[What to do]
Restate the lines exactly, starting at the line that contains "Arturo Fuente Curly Head Natural" and finishing with the final line of the records.
· · · ·
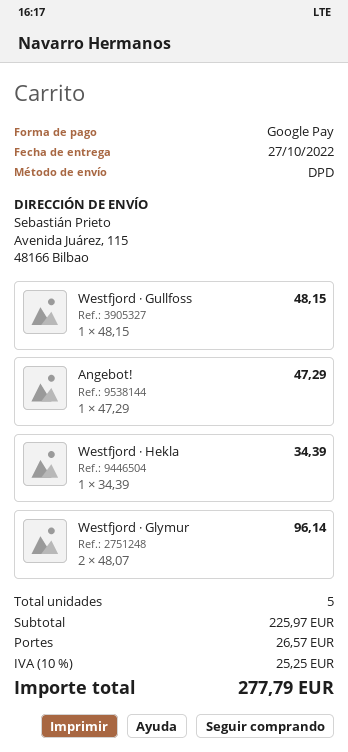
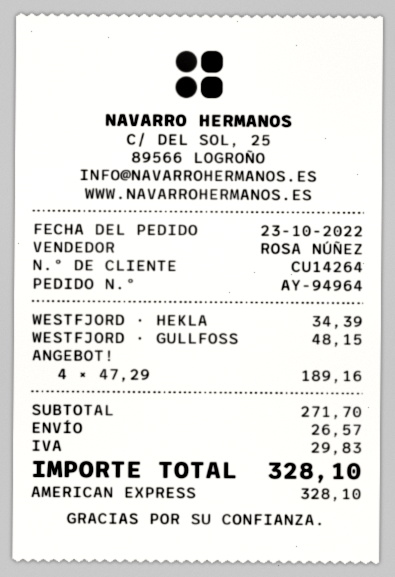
payment method: Google Pay -> American Express
Angebot!: 1 x 47.29 = 47.29 -> 4 x 47.29 = 189.16
Westfjord · Glymur: 2 x 48.07 = 96.14 -> none
subtotal: 225.97 -> 271.70
tax: 25.25 -> 29.83
total: 277.79 -> 328.10

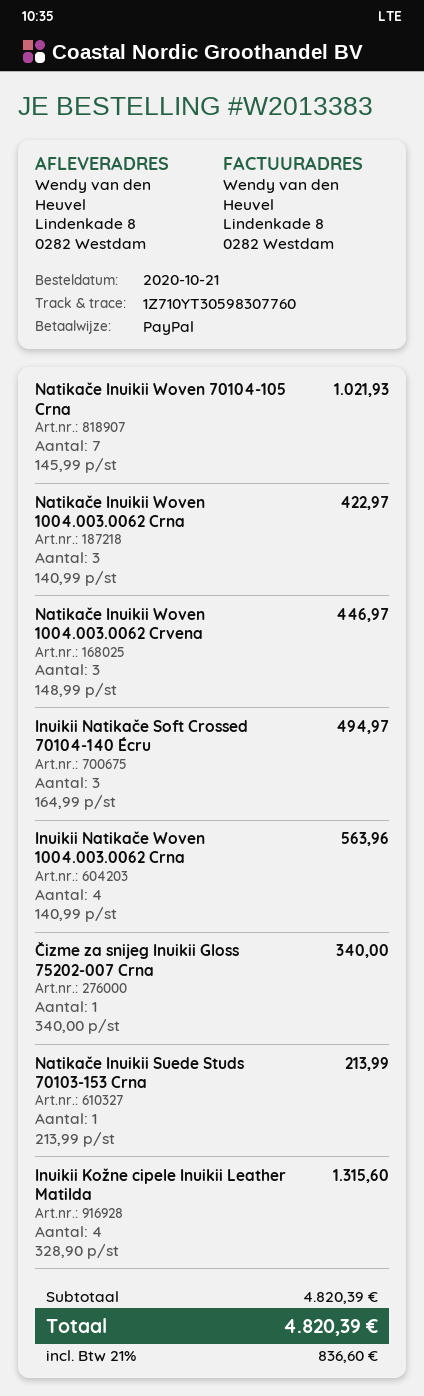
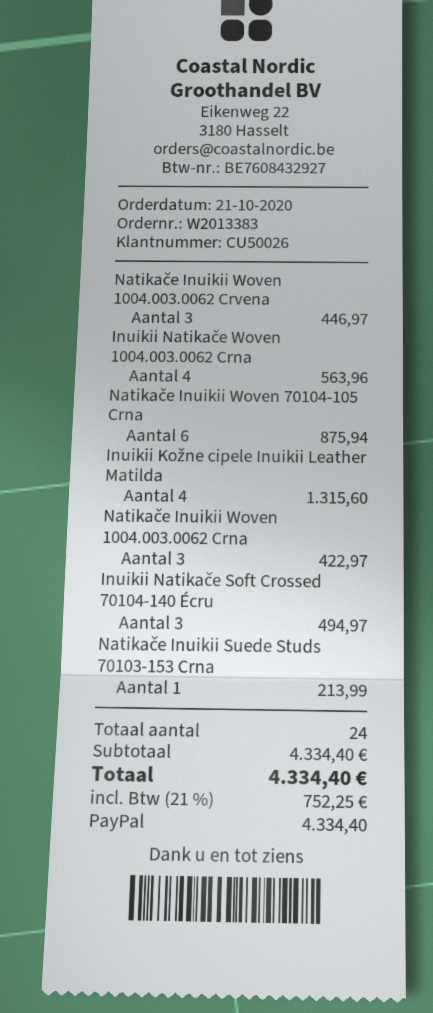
Natikače Inuikii Woven 70104-105 Crna: 7 for 1021.93 -> 6 for 875.94
Čizme za snijeg Inuikii Gloss 75202-007 Crna: 1 for 340.00 -> none
subtotal: 4820.39 -> 4334.40
tax: 21% = 836.60 -> 21% = 752.25
total: 4820.39 -> 4334.40

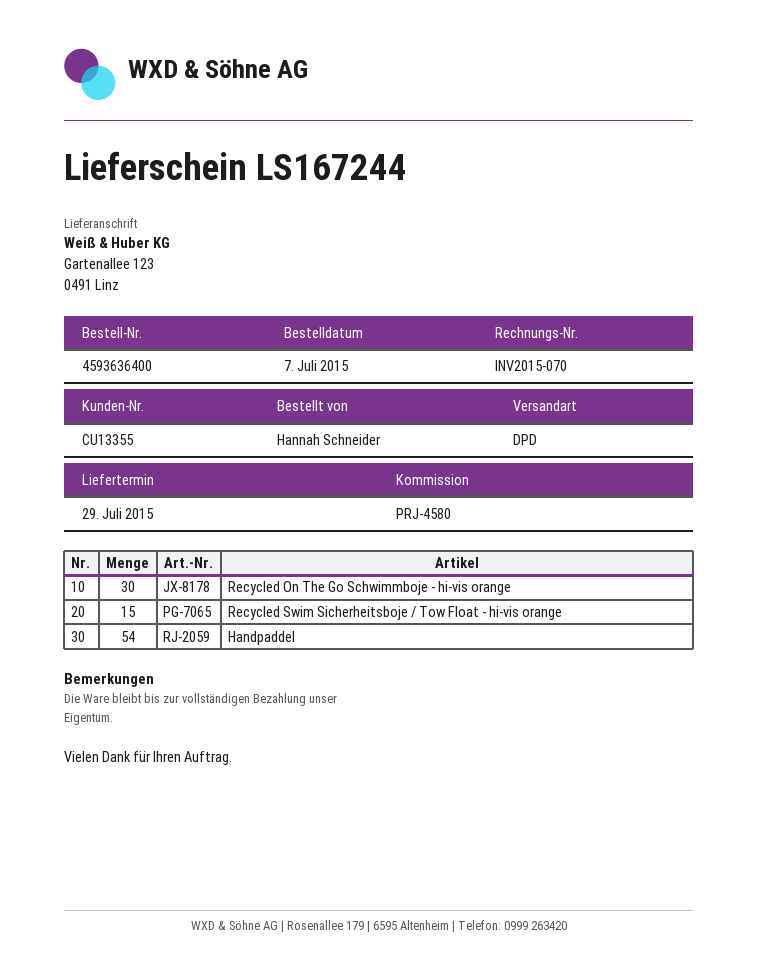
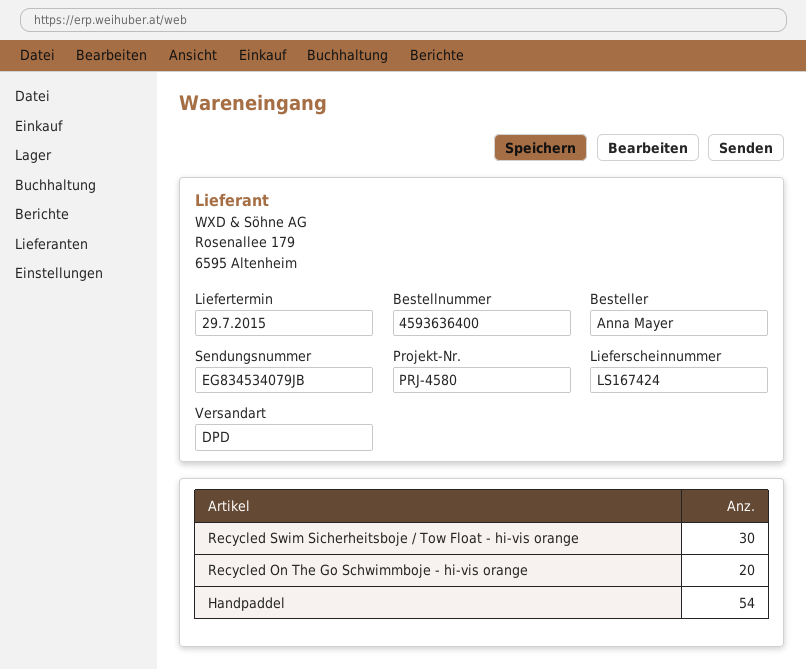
delivery note number: LS167244 -> LS167424
ordered by: Hannah Schneider -> Anna Mayer
Recycled On The Go Schwimmboje - hi-vis orange: 30 -> 20
Recycled Swim Sicherheitsboje / Tow Float - hi-vis orange: 15 -> 30

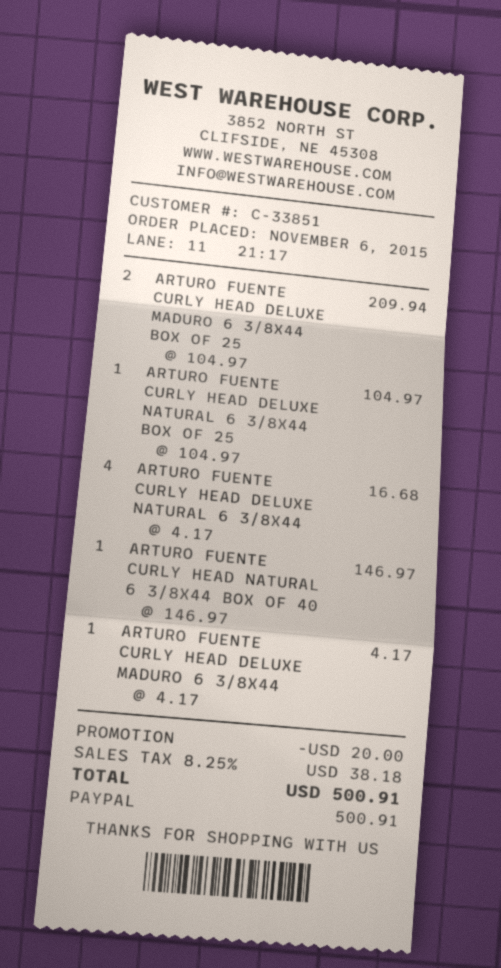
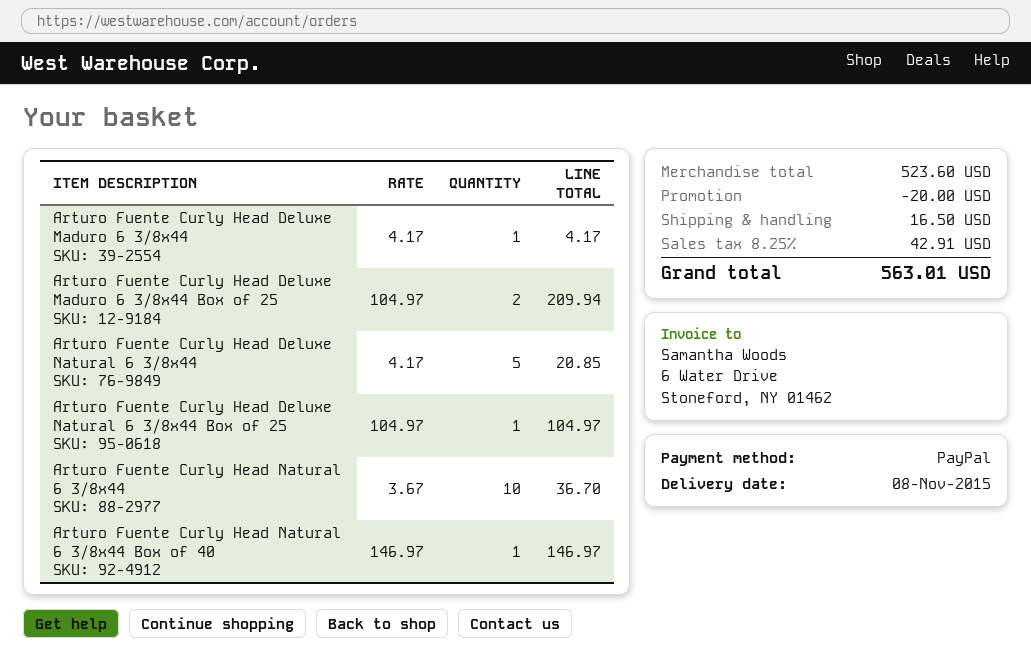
ARTURO FUENTE CURLY HEAD DELUXE NATURAL 6 3/8X44: 4 x 4.17 = 16.68 -> 5 x 4.17 = 20.85
Arturo Fuente Curly Head Natural 6 3/8x44: none -> 10 x 3.67 = 36.70
shipping: none -> 16.50
tax: 8.25% = 38.18 -> 8.25% = 42.91
total: 500.91 -> 563.01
· · · ·
[Result]
Arturo Fuente Curly Head Natural 6 3/8x44: none -> 10 x 3.67 = 36.70
shipping: none -> 16.50
tax: 8.25% = 38.18 -> 8.25% = 42.91
total: 500.91 -> 563.01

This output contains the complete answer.